Шрифт:
– Где же князь? – нервно спросила Анна.
– Велено ждать, княгиня, – пробормотал стольник, мучительно морща лоб.
Чтобы не смущать его еще сильнее, Анна стала обходить стол, пытаясь самостоятельно определить, на скольких человек он накрыт.
Все уже было расставлено: и рассолы с закусками, и острые приправы на горчичном зерне, и соль, и яблочный уксус в кувшинчиках, и моченый лук. Остро пахла квашеная капуста, а огурцы в чесночном рассоле да мелко нарубленная репа с тертым хреном вообще вышибали слезу. Середину стола занимали блюда с разнообразными пирогами – и подовыми, и пряжеными, и круглыми, и долгими, и даже треухими, – и все они, как знала Анна, были наполнены всевозможными начинками: горохом, грибами, рыбой, мясом. Белый каравай возвышался над ними подобно сторожевой башне. Переборов искушение отщипнуть пахучего хлеба или откусить пирожок, Анна отошла подальше, и очень вовремя, потому что за дверью послышались шаги многих ног и в трапезную, опережая всех, вошел отец, который сейчас воспринимался ею скорее как великий князь Ярослав Мудрый.
Оказалось, что сопровождала его не свита, а гридни, оставшиеся за порогом. В последнее время князь не ходил без охраны даже в своих покоях. Неужели опасался заговорщиков? При этой мысли обида на отца прошла, и Анне захотелось как-то поддержать его, ободрить. Он ведь был уже не молод, а теперь оставался в Киеве совсем один.
– Здравствуй, батюшка, – молвила она, делая шаг вперед.
Заметив это движение, отец раскрыл объятия. Анна прижалась к нему и ощутила под рубахой твердость кольчужных звеньев.
– Здравствуй, дочь, – сказал Ярослав, поцеловав ее в чело. – Сегодня у нас особый день. Вдвоем будем вечерять, только ты и я.
– Это какой-то праздник, о котором я забыла? – всполошилась Анна.
– Пришло время прощаться, – прозвучало в ответ. – Моя пичуга выросла.
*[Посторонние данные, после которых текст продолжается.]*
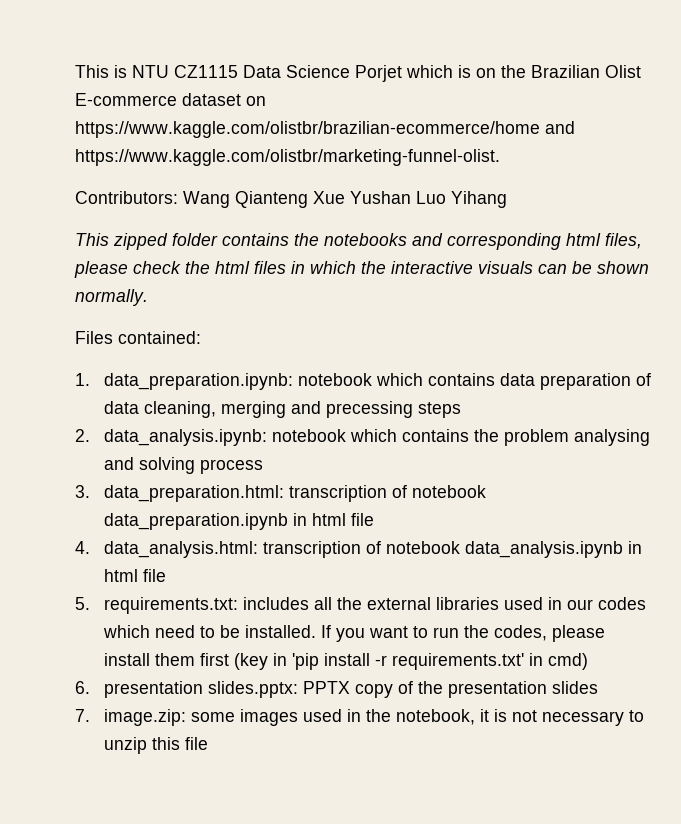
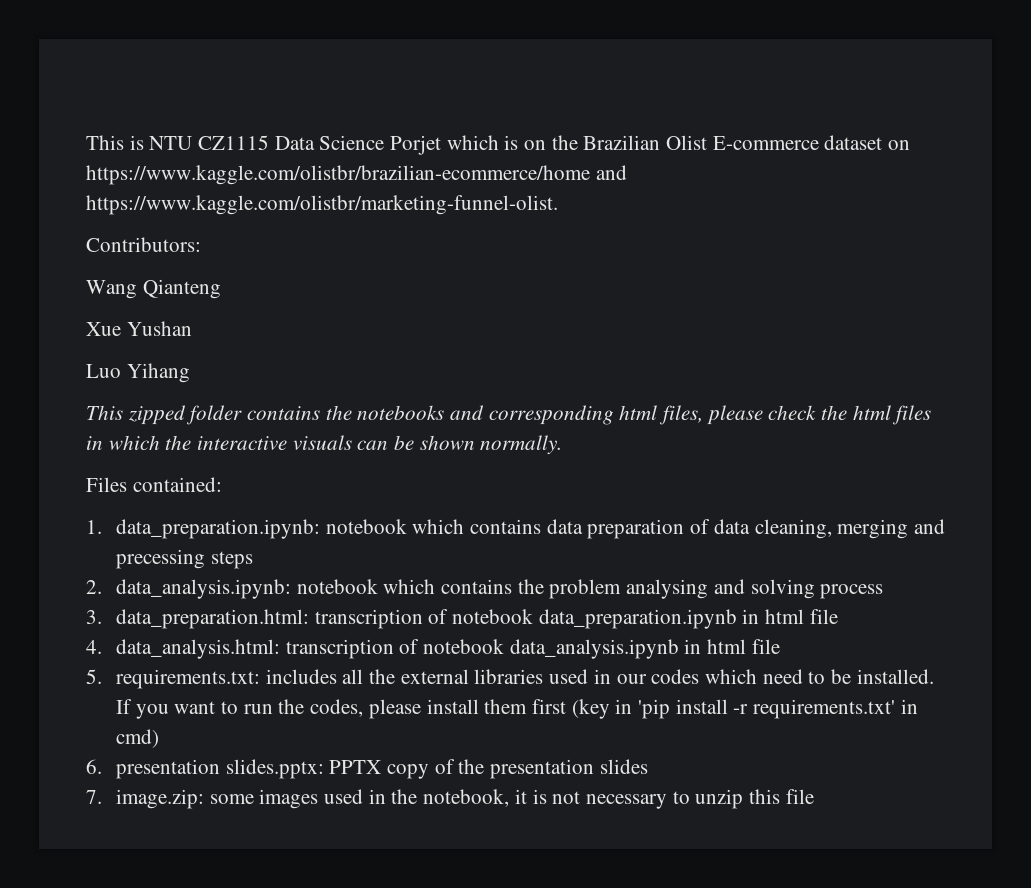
- Contributors: Wang Qianteng Xue Yushan Luo Yihang
+ Contributors:
+ Wang Qianteng
+ Xue Yushan
+ Luo Yihang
Пора выпускать ее из клетки на волю.
«В другую клетку?» – с горечью подумала Анна.
Она стояла молча и покорно, пока отец сообщал ей о сватах, отправленных в Германию. Потом, подняв глаза, тихо спросила:
– Это означает, что сваты воротились с согласием короля?
– Нет пока, – сказал Ярослав, медленно ковыляя к своему месту во главе стола. – Их кони сильно измучены. Заменили своих на германских, а те к нашим снегам не привыкшие. Но к полуночи будут. Меня уж упредили.
– Значит, стол для них накрыт? – догадалась Анна.
– Ты глухая? – прикрикнул отец и, увидев боль в ее глазах, тут же смягчил тон: – Я ведь сказал, что трапезничать будем вдвоем. Ты да я.
– Но…
Она с недоумением осмотрела стол.
– Я приказал накрыть на тринадцать человек, – усмехнулся в усы отец, успевший сесть и прислонить посох к креслу. – Отгадай, с чего бы это?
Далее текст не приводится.